Однако мне, как солдату, некогда было далее на месте оставаться. Слова да гутóры доведут до камóры. И жалко мне было сразу разлучаться с этим сухоруким пахарем. Тогда - что же мне делать - я поцеловался с ним на прощанье, чувствуя братство нашего народа: он был хлебопашец, а я солдат. Он кормит мир, а я берегу его от смертного немца. Мы с пахарем живем одним делом.
КОНЧИНА КОПЁНКИНА
Вечером в степи начался дождь и прошел краем мимо Чевенгура, оставив город сухим; Чепурный этому явлению не удивился, он знал, что природа не мочит город в ненужное время. Однако целая группа прочих, вместе с Чепурным и Пиюсей, пошла в степь осмотреть мокрое место, дабы убедиться. Копёнкин же поверил дождю и никуда не пошел, а отдыхал с Двановым близ кузницы на плетне. Копёнкин плохо знал пользу разговора и сейчас высказывал Дванову, что воздух и вода дешевые вещи, но необходимые; то же можно сказать о камнях - они также на что-нибудь нужны. Своими словами Копёнкин говорил не смысл, а расположение к Дванову; во время же молчания томился.

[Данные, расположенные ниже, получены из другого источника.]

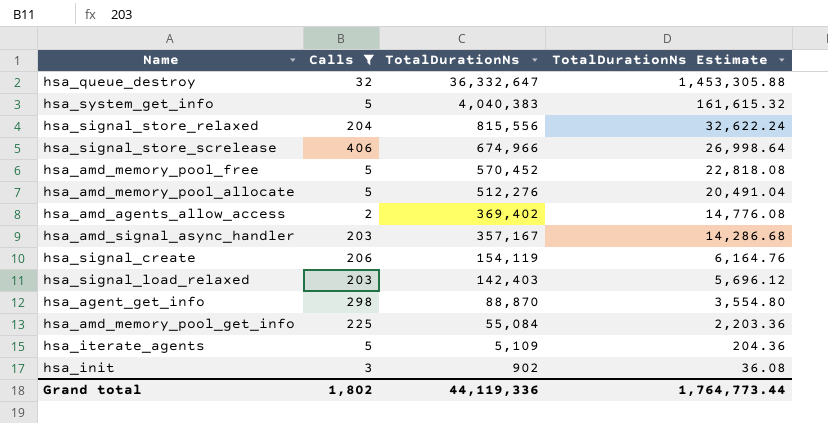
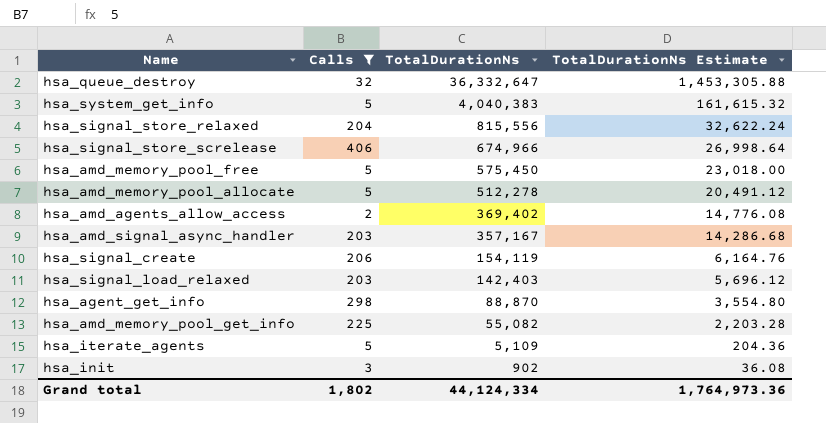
hsa_amd_memory_pool_free | TotalDurationNs: 570,452 -> 575,450
hsa_amd_memory_pool_free | TotalDurationNs Estimate: 22,818.08 -> 23,018.00
hsa_amd_memory_pool_allocate | TotalDurationNs: 512,276 -> 512,278
hsa_amd_memory_pool_allocate | TotalDurationNs Estimate: 20,491.04 -> 20,491.12
hsa_amd_memory_pool_get_info | TotalDurationNs: 55,084 -> 55,082
hsa_amd_memory_pool_get_info | TotalDurationNs Estimate: 2,203.36 -> 2,203.28
Grand total | TotalDurationNs: 44,119,336 -> 44,124,334
Grand total | TotalDurationNs Estimate: 1,764,773.44 -> 1,764,973.36

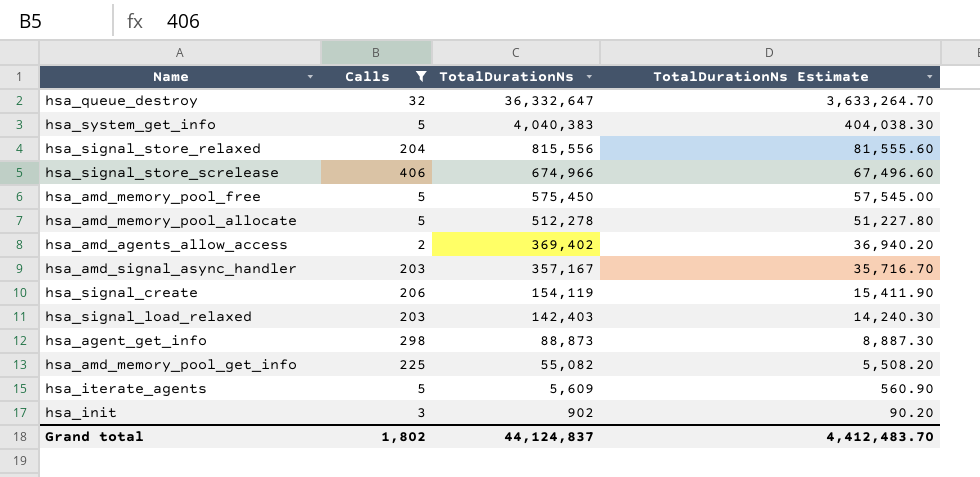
column TotalDurationNs Estimate | formula: [TotalDurationNs] * 0.04 -> [TotalDurationNs] * 0.1
hsa_agent_get_info | TotalDurationNs: 88,870 -> 88,873
hsa_iterate_agents | TotalDurationNs: 5,109 -> 5,609
Grand total | TotalDurationNs: 44,124,334 -> 44,124,837
Grand total | TotalDurationNs Estimate: 1,764,973.36 -> 4,412,483.70

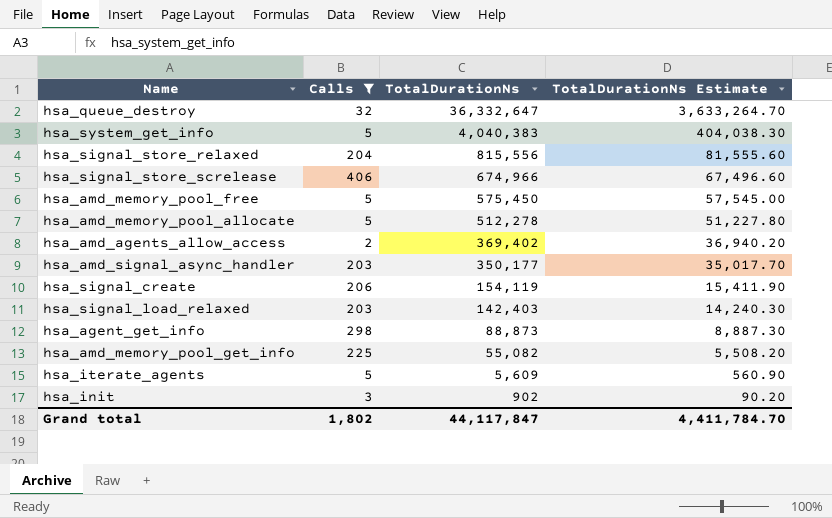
hsa_amd_signal_async_handler | TotalDurationNs: 357,167 -> 350,177
hsa_amd_signal_async_handler | TotalDurationNs Estimate: 35,716.70 -> 35,017.70
Grand total | TotalDurationNs: 44,124,837 -> 44,117,847
Grand total | TotalDurationNs Estimate: 4,412,483.70 -> 4,411,784.70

- Товарищ Копёнкин, - спросил Дванов, - кто тебе дороже - Чевенгур или Роза Люксембург?
- Роза, товарищ Дванов, - с испугом ответил Копёнкин. - В ней коммунизма было побольше, чем в Чевенгуре, оттого ее и убила буржуазия, а город цел, хотя кругом его стихия..
У Дванова не было в запасе никакой неподвижной любви, он жил одним Чевенгуром - и боялся его истратить; он существовал одними ежедневными людьми - тем же Копёнкиным, Гопнером, Пашинцевым, прочими, но постоянно тревожась, что в одно утро они скроются куда-нибудь или умрут постепенно. Дванов наклонился, сорвал былинку и оглядел ее робкое тело: можно и ее беречь, когда никого не останется.
Копёнкин встал навстречу бегущему из степи человеку. Чепурный молча и без остановки промчался в глубь города. Копёнкин схватил его за шинель и окоротил:
- Ты что спешишь без тревоги?
- Казаки! Кадеты на лошадях! Товарищ Копёнкин, езжай, бей, пожалуйста, а я - за винтовкой!